━━━ Input material ━━━

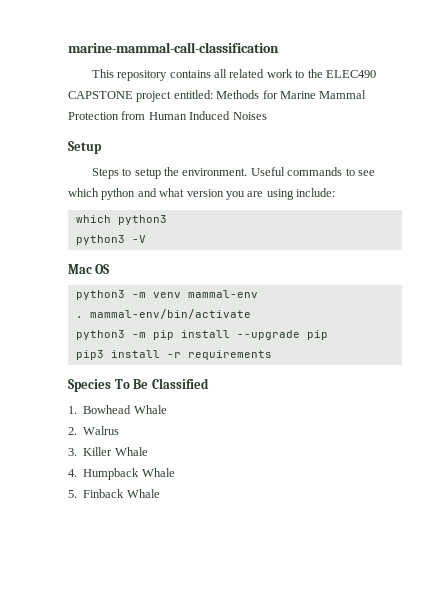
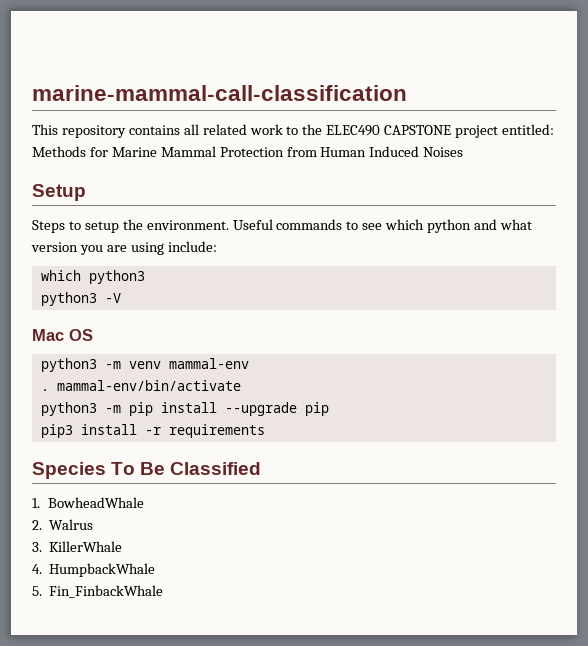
- 1. Bowhead Whale
+ 1. BowheadWhale
- 3. Killer Whale
+ 3. KillerWhale
- 4. Humpback Whale
+ 4. HumpbackWhale
- 5. Finback Whale
+ 5. Fin_FinbackWhale

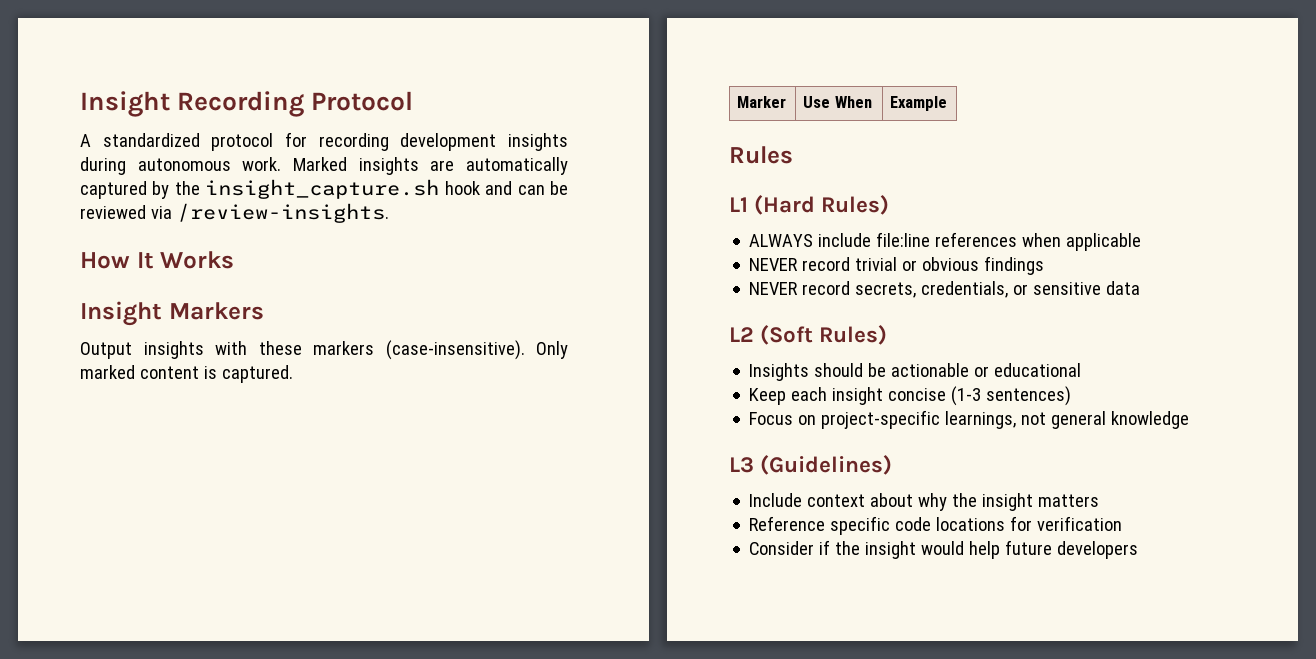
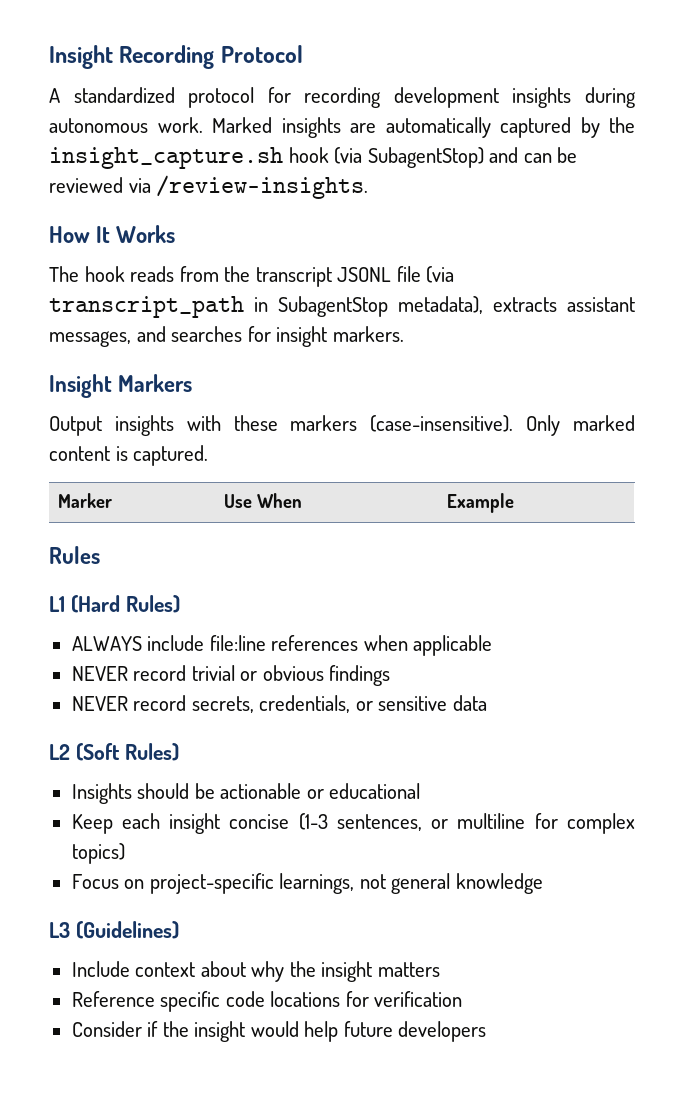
- Marked insights are automatically captured by the insight_capture.sh hook and can be reviewed via /review-insights.
+ Marked insights are automatically captured by the insight_capture.sh hook (via SubagentStop) and can be reviewed via /review-insights.
+ The hook reads from the transcript JSONL file (via transcript_path in SubagentStop metadata), extracts assistant messages, and searches for insight markers.
- Keep each insight concise (1-3 sentences)
+ Keep each insight concise (1-3 sentences, or multiline for complex topics)

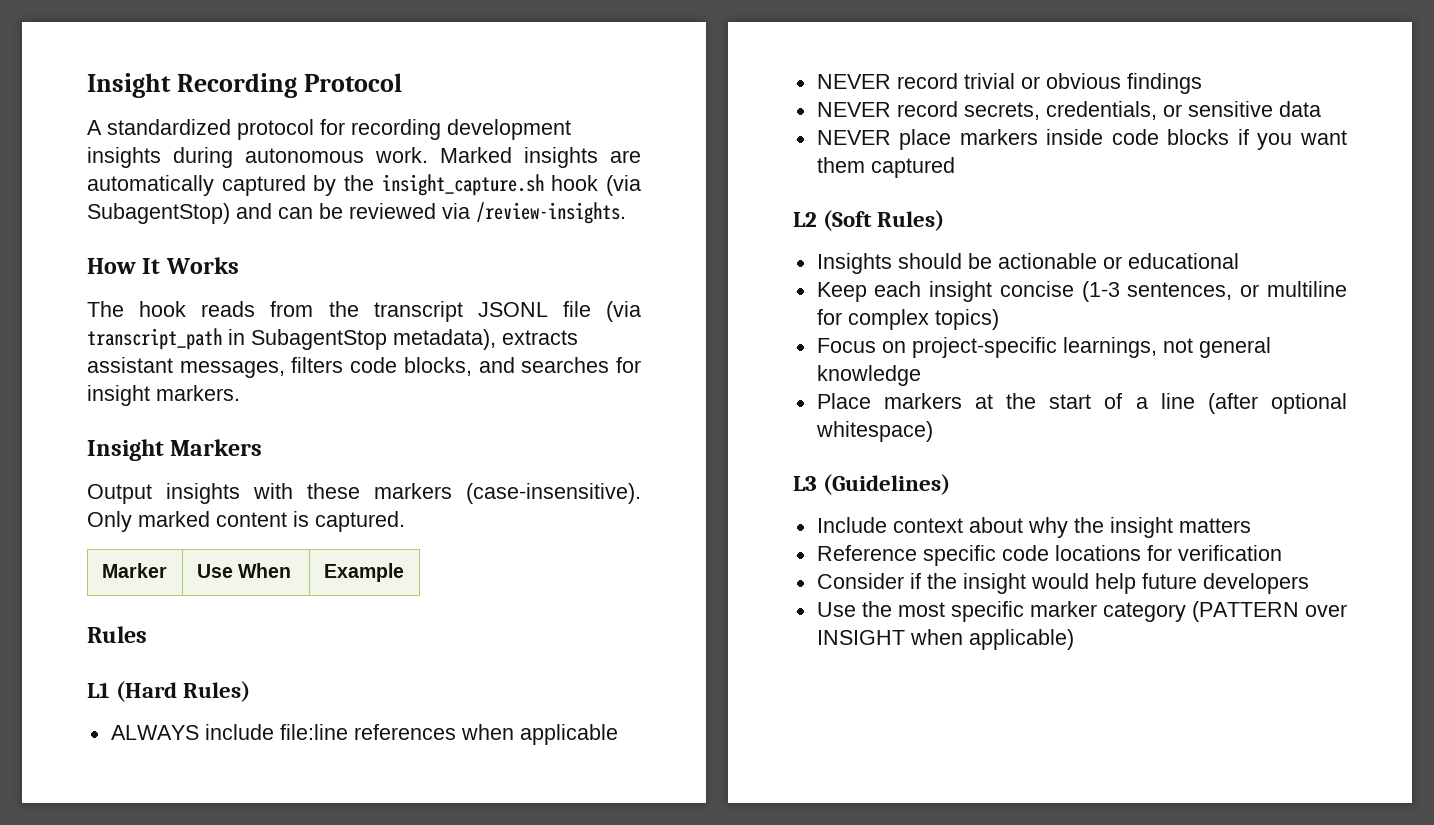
- The hook reads from the transcript JSONL file (via transcript_path in SubagentStop metadata), extracts assistant messages, and searches for insight markers.
+ The hook reads from the transcript JSONL file (via transcript_path in SubagentStop metadata), extracts assistant messages, filters code blocks, and searches for insight markers.
+ NEVER place markers inside code blocks if you want them captured
+ Place markers at the start of a line (after optional whitespace)
+ Use the most specific marker category (PATTERN over INSIGHT when applicable)

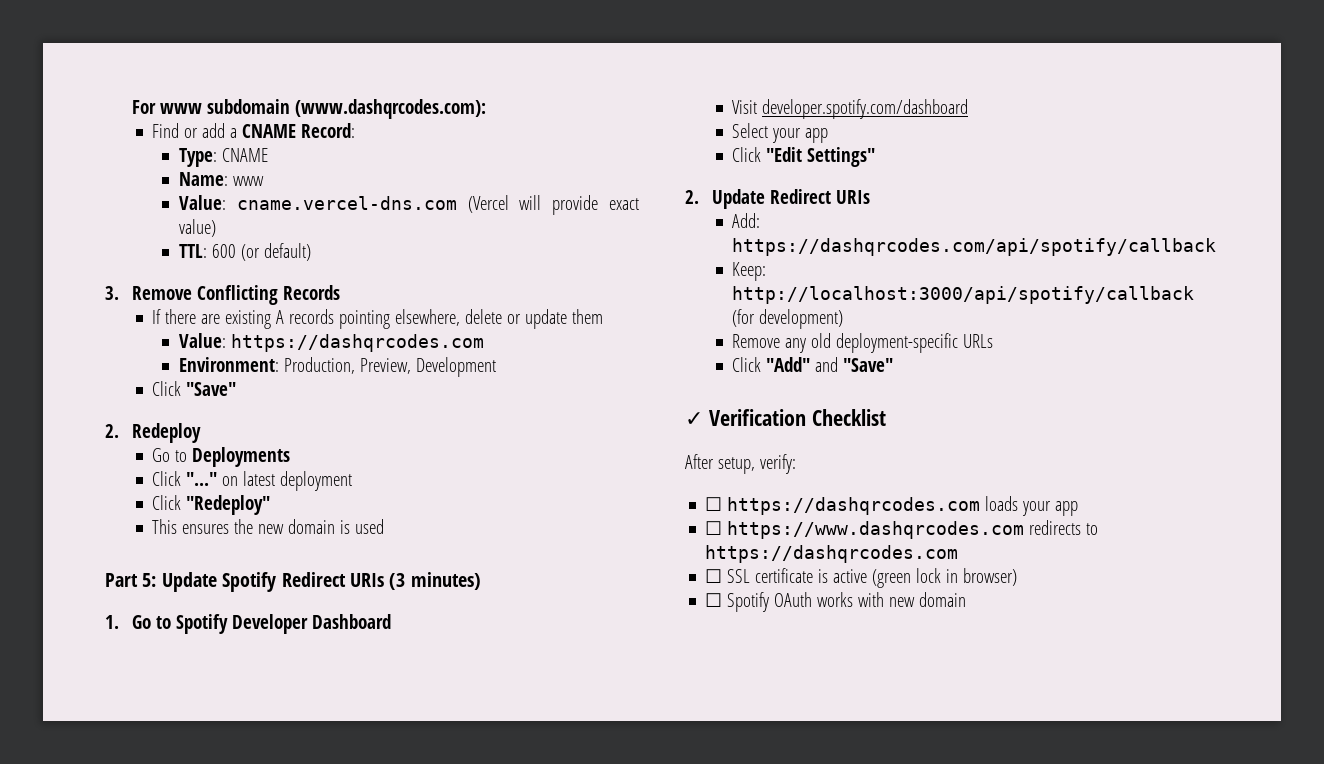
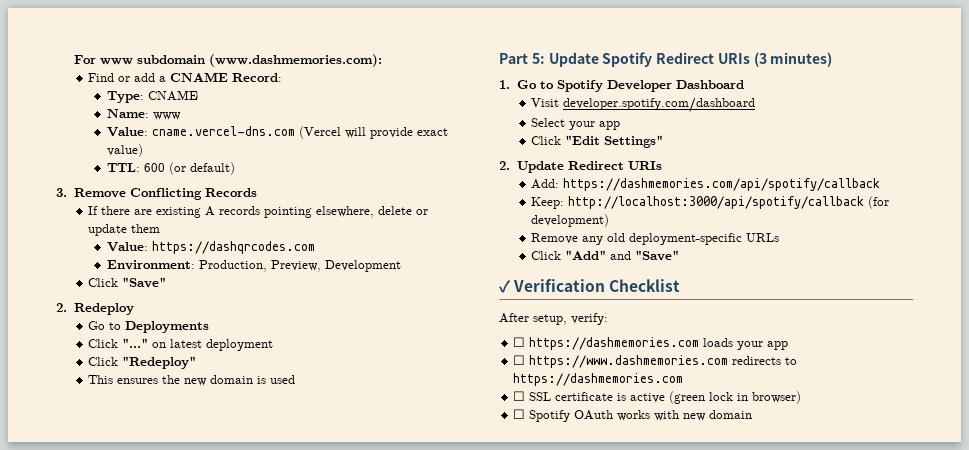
- For www subdomain (www.dashqrcodes.com):
+ For www subdomain (www.dashmemories.com):
- Add: https://dashqrcodes.com/api/spotify/callback
+ Add: https://dashmemories.com/api/spotify/callback
- ☐ https://dashqrcodes.com loads your app
+ ☐ https://dashmemories.com loads your app
- ☐ https://www.dashqrcodes.com redirects to https://dashqrcodes.com
+ ☐ https://www.dashmemories.com redirects to https://dashmemories.com

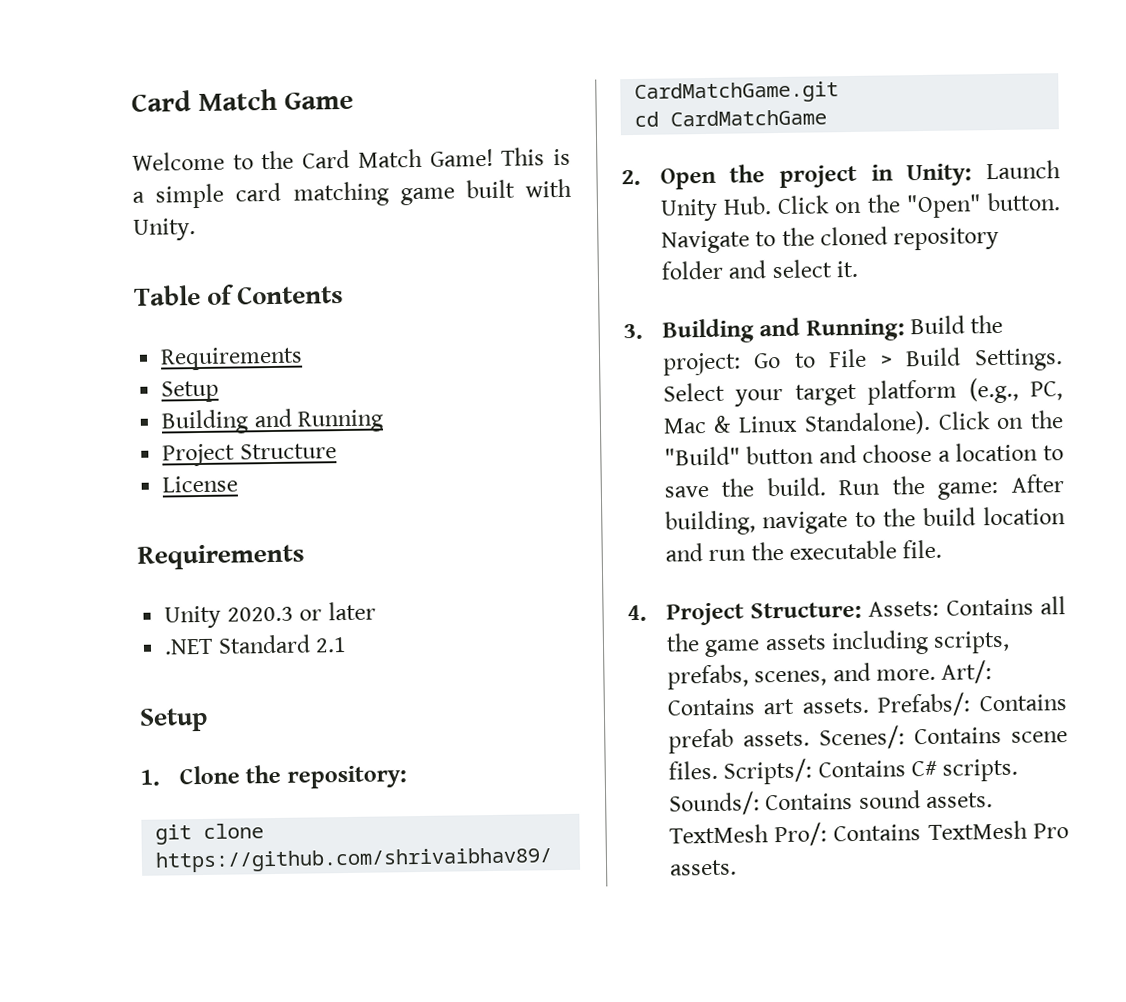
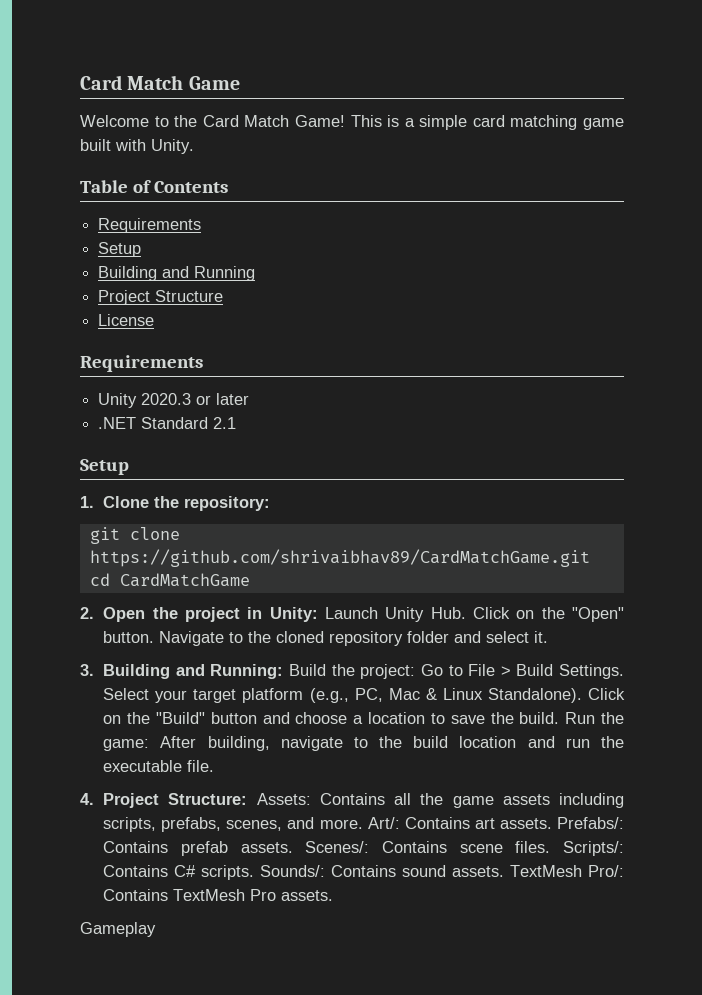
+ Gameplay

━━━

> What is being asked: Only the lines from the first line of the entries through the line containing "- ☐ https://www.dashqrcodes.com" should be output, exactly as they are, without pictures.

> Answer for this exercise:
- 1. Bowhead Whale
+ 1. BowheadWhale
- 3. Killer Whale
+ 3. KillerWhale
- 4. Humpback Whale
+ 4. HumpbackWhale
- 5. Finback Whale
+ 5. Fin_FinbackWhale

- Marked insights are automatically captured by the insight_capture.sh hook and can be reviewed via /review-insights.
+ Marked insights are automatically captured by the insight_capture.sh hook (via SubagentStop) and can be reviewed via /review-insights.
+ The hook reads from the transcript JSONL file (via transcript_path in SubagentStop metadata), extracts assistant messages, and searches for insight markers.
- Keep each insight concise (1-3 sentences)
+ Keep each insight concise (1-3 sentences, or multiline for complex topics)

- The hook reads from the transcript JSONL file (via transcript_path in SubagentStop metadata), extracts assistant messages, and searches for insight markers.
+ The hook reads from the transcript JSONL file (via transcript_path in SubagentStop metadata), extracts assistant messages, filters code blocks, and searches for insight markers.
+ NEVER place markers inside code blocks if you want them captured
+ Place markers at the start of a line (after optional whitespace)
+ Use the most specific marker category (PATTERN over INSIGHT when applicable)

- For www subdomain (www.dashqrcodes.com):
+ For www subdomain (www.dashmemories.com):
- Add: https://dashqrcodes.com/api/spotify/callback
+ Add: https://dashmemories.com/api/spotify/callback
- ☐ https://dashqrcodes.com loads your app
+ ☐ https://dashmemories.com loads your app
- ☐ https://www.dashqrcodes.com redirects to https://dashqrcodes.com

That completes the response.